Why should we make Uganda unfriendly to women?

Sep 30, 2013

A government minister has been in the news apparently for creating the impression that he had advised the police to let off the hook men who rape women they consider indecently dressed.

trueA government minister has been in the news apparently for creating the impression that he had advised the police to let off the hook men who rape women they consider indecently dressed.

Fortunately the minister has denied ever making such remarks and clarified his comment in Parliament. But this was not before the comments attributed to him had caused outrage including demands for his resignation.

Unfortunately, there are Ugandans who publicly or quietly endorse similar views to those attributed to the minister. One of them even tweeted, “Women should learn to  think with logic and not emotion; it is for their own good to dress decently…”

Whether this was a case of ‘smoke without fire’ or not, the high sensitivity surrounding remarks of such a nature is because rape, for any reason, is such a heinous crime that anyone, let alone a government minister, must never be heard or even personally harbour any sympathies for rapists.

Doing so would be a sign of descent into lawlessness, another version of ‘shoot to kill’, mob justice, ritual murders and sexism. A rapist should never claim moral high ground or be portrayed as enforcing the law.

Rape, for all manner of reasons, is so rampant that the kind of statement in question is simply adding fuel to an already dangerous and out-ofcontrol fi re. Some men rape anything with a skirt. They rape their wives and refuse to admit it is rape; they rape their daughters and step-daughters and even father children with them.

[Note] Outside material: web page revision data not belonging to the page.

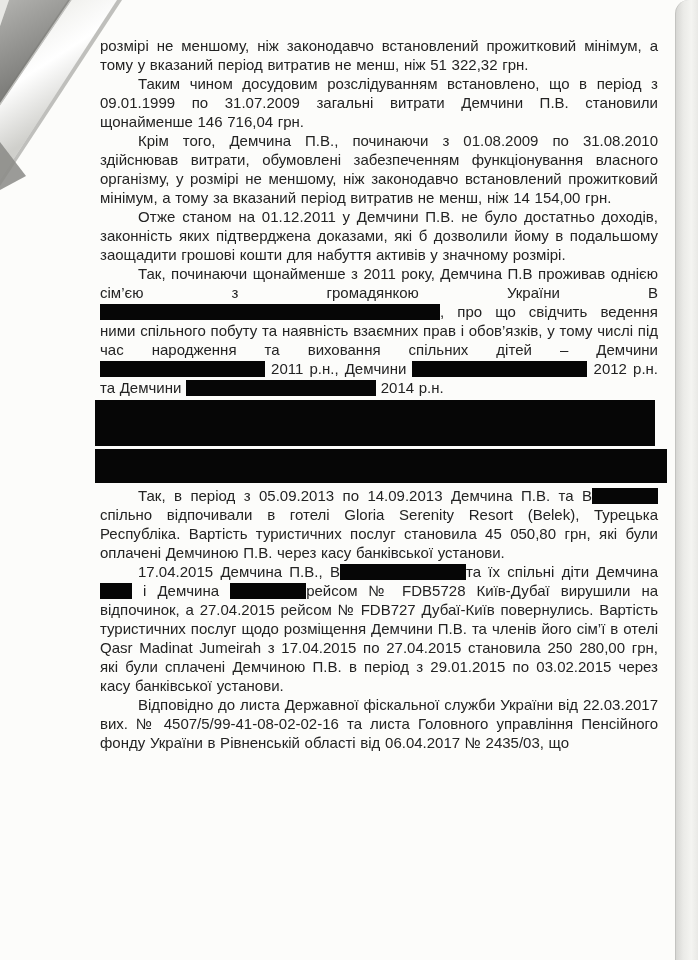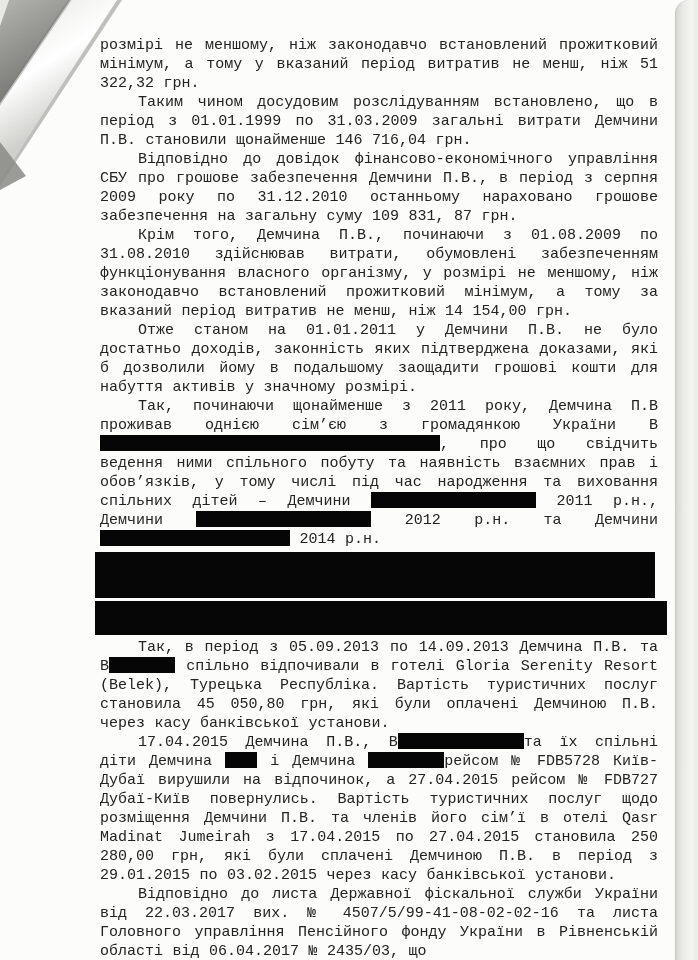--- a/index.html
+++ b/index.html
@@ -8,7 +8,7 @@
     width:698px; height:960px;
     background:#fcfcfa;
     overflow:hidden;
-    font-family:Liberation Mono, monospace;
+    font-family:Liberation Sans, sans-serif;
     color:#232323;
     box-shadow:0 0 6px rgba(0,0,0,.35);
   }

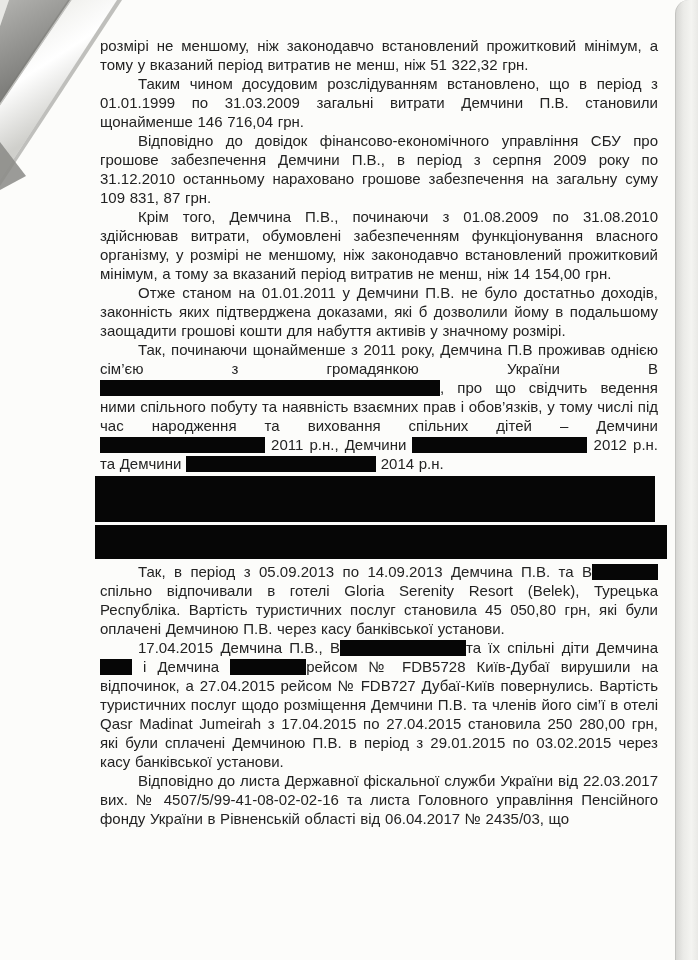--- a/index.html
+++ b/index.html
@@ -50,7 +50,7 @@
 
   <div class="text-block" id="doc-body">
       <p>розмірі не меншому, ніж законодавчо встановлений прожитковий мінімум, а тому у вказаний період витратив не менш, ніж 51 322,32 грн.</p>
-      <p class="indent">Таким чином досудовим розслідуванням встановлено, що в період з 01.01.1999 по 31.03.2009 загальні витрати Демчини П.В. становили щонайменше 146 716,04 грн.</p>
+      <p class="indent">Таким чином досудовим розслідуванням встановлено, що в період з 09.01.1999 по 31.07.2009 загальні витрати Демчини П.В. становили щонайменше 146 716,04 грн.</p>
       <p class="indent">Відповідно до довідок фінансово-економічного управління СБУ про грошове забезпечення Демчини П.В., в період з серпня 2009 року по 31.12.2010 останньому нараховано грошове забезпечення на загальну суму 109 831, 87 грн.</p>
       <p class="indent">Крім того, Демчина П.В., починаючи з 01.08.2009 по 31.08.2010 здійснював витрати, обумовлені забезпеченням функціонування власного організму, у розмірі не меншому, ніж законодавчо встановлений прожитковий мінімум, а тому за вказаний період витратив не менш, ніж 14 154,00 грн.</p>
       <p class="indent">Отже станом на 01.01.2011 у Демчини П.В. не було достатньо доходів, законність яких підтверджена доказами, які б дозволили йому в подальшому заощадити грошові кошти для набуття активів у значному розмірі.</p>

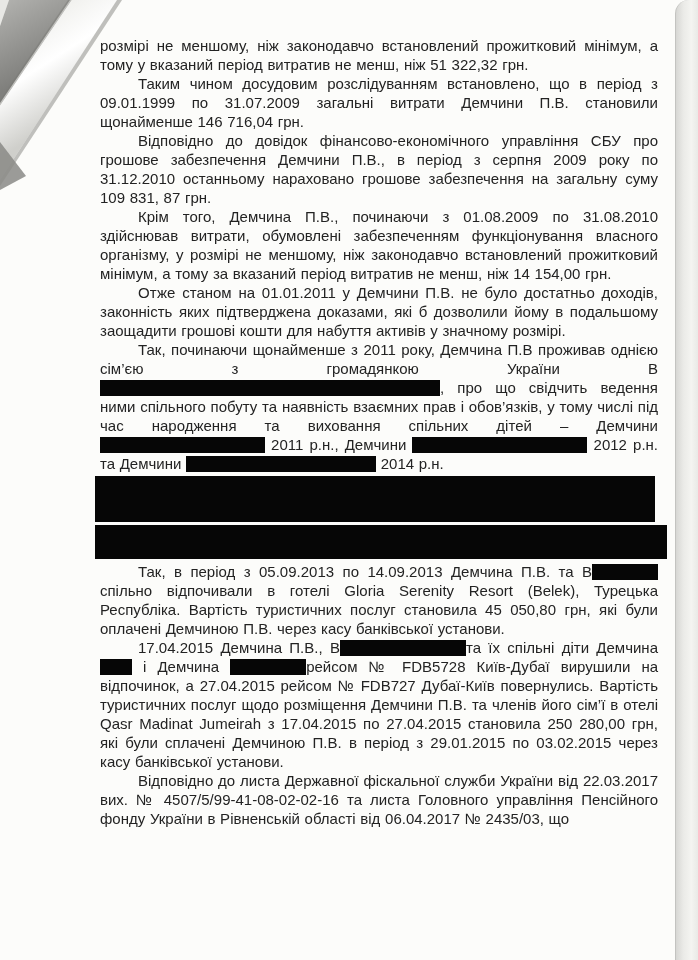--- a/index.html
+++ b/index.html
@@ -51,7 +51,6 @@
   <div class="text-block" id="doc-body">
       <p>розмірі не меншому, ніж законодавчо встановлений прожитковий мінімум, а тому у вказаний період витратив не менш, ніж 51 322,32 грн.</p>
       <p class="indent">Таким чином досудовим розслідуванням встановлено, що в період з 09.01.1999 по 31.07.2009 загальні витрати Демчини П.В. становили щонайменше 146 716,04 грн.</p>
-      <p class="indent">Відповідно до довідок фінансово-економічного управління СБУ про грошове забезпечення Демчини П.В., в період з серпня 2009 року по 31.12.2010 останньому нараховано грошове забезпечення на загальну суму 109 831, 87 грн.</p>
       <p class="indent">Крім того, Демчина П.В., починаючи з 01.08.2009 по 31.08.2010 здійснював витрати, обумовлені забезпеченням функціонування власного організму, у розмірі не меншому, ніж законодавчо встановлений прожитковий мінімум, а тому за вказаний період витратив не менш, ніж 14 154,00 грн.</p>
       <p class="indent">Отже станом на 01.01.2011 у Демчини П.В. не було достатньо доходів, законність яких підтверджена доказами, які б дозволили йому в подальшому заощадити грошові кошти для набуття активів у значному розмірі.</p>
       <p class="indent">Так, починаючи щонайменше з 2011 року, Демчина П.В проживав однією сім’єю з громадянкою України В<span class="redact" style="width: 340px;"></span>, про що свідчить ведення ними спільного побуту та наявність взаємних прав і обов’язків, у тому числі під час народження та виховання спільних дітей – Демчини <span class="redact" style="width: 165px;"></span> 2011 р.н., Демчини <span class="redact" style="width: 175px;"></span> 2012 р.н. та Демчини <span class="redact" style="width: 190px;"></span> 2014 р.н.</p>

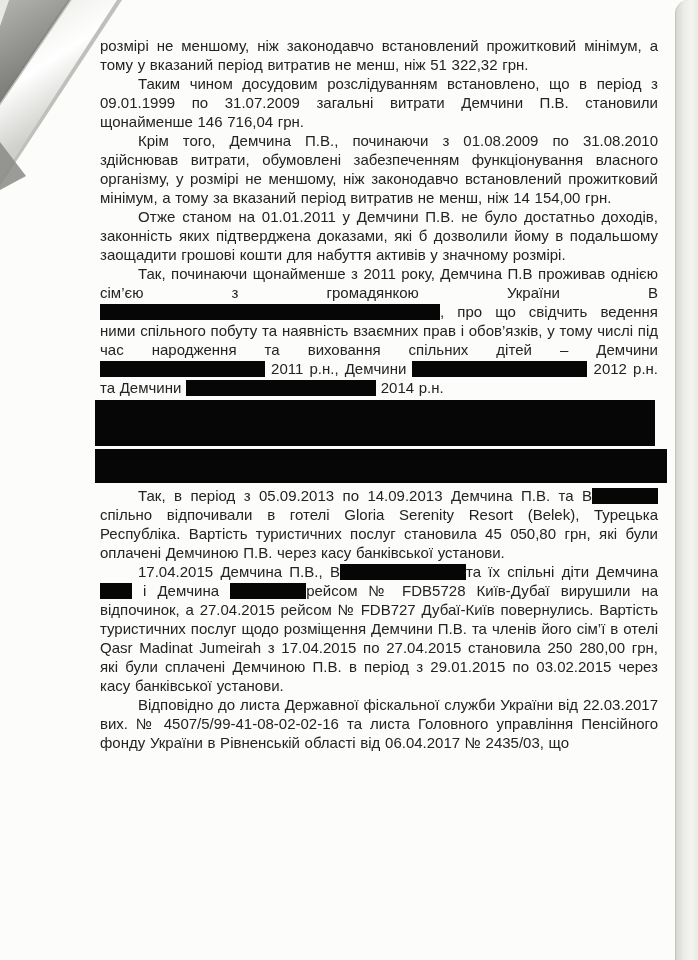--- a/index.html
+++ b/index.html
@@ -52,7 +52,7 @@
       <p>розмірі не меншому, ніж законодавчо встановлений прожитковий мінімум, а тому у вказаний період витратив не менш, ніж 51 322,32 грн.</p>
       <p class="indent">Таким чином досудовим розслідуванням встановлено, що в період з 09.01.1999 по 31.07.2009 загальні витрати Демчини П.В. становили щонайменше 146 716,04 грн.</p>
       <p class="indent">Крім того, Демчина П.В., починаючи з 01.08.2009 по 31.08.2010 здійснював витрати, обумовлені забезпеченням функціонування власного організму, у розмірі не меншому, ніж законодавчо встановлений прожитковий мінімум, а тому за вказаний період витратив не менш, ніж 14 154,00 грн.</p>
-      <p class="indent">Отже станом на 01.01.2011 у Демчини П.В. не було достатньо доходів, законність яких підтверджена доказами, які б дозволили йому в подальшому заощадити грошові кошти для набуття активів у значному розмірі.</p>
+      <p class="indent">Отже станом на 01.12.2011 у Демчини П.В. не було достатньо доходів, законність яких підтверджена доказами, які б дозволили йому в подальшому заощадити грошові кошти для набуття активів у значному розмірі.</p>
       <p class="indent">Так, починаючи щонайменше з 2011 року, Демчина П.В проживав однією сім’єю з громадянкою України В<span class="redact" style="width: 340px;"></span>, про що свідчить ведення ними спільного побуту та наявність взаємних прав і обов’язків, у тому числі під час народження та виховання спільних дітей – Демчини <span class="redact" style="width: 165px;"></span> 2011 р.н., Демчини <span class="redact" style="width: 175px;"></span> 2012 р.н. та Демчини <span class="redact" style="width: 190px;"></span> 2014 р.н.</p>
       <div class="redaction-block" style="width: 560px; height: 46px;"></div>
       <div class="redaction-block" style="width: 572px; height: 34px;"></div>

They even rape house helps. Some male teachers rape their female students, luring them by asking them to help them carry their books to their residences. Some soldiers at the front line, including those serving under the auspices of the United Nations, rape women they are supposed to protect. In fact rape is a war crime. The point is, there are men, it would seem, who do not need an excuse to go on raping sprees. And there are men who are for real – decent and know their limits.

Men decide which category they want to be in and if they choose to go the “I will rape that woman, come what may” way, they should not use lame excuses to make their primitive actions someone else’s problem. They probably will rape anyway.

Former president Idi Amin Dada actually outlawed mini-dresses and decreed the length of a dress a woman could wear in public to be no more than three inches above the knee. He also banned head gear such as wigs because they masked dirt.

The truth of the matter is that ban went with its originator. Dress codes are notoriously difficult to legislate for. Do you outlaw miniskirts, slits at the back, front or side, or do you go as far up as head gear? Some countries and cultures insist on women covering everything save for the eyes.

Right now, such clothing is a subject of public discussion in countries like France, with government saying that less is better and more is unacceptable.

In other countries/cultures, adherence to a dress code is not enough to save a woman from sexual assault. She must be accompanied by a man to appear in certain public places. Indeed already there are cultures where, if a woman is raped, it is her fault. There is no need to add Uganda to that list.

Let no one turn Uganda into a women-unfriendly country where our mothers, sisters, spouses and daughters cannot freely go to town, enjoy an evening on the beach or go to church unless men have approved their clothing. Rape is too serious a crime to be peddled in off-the-calf remarks. It is a danger to society.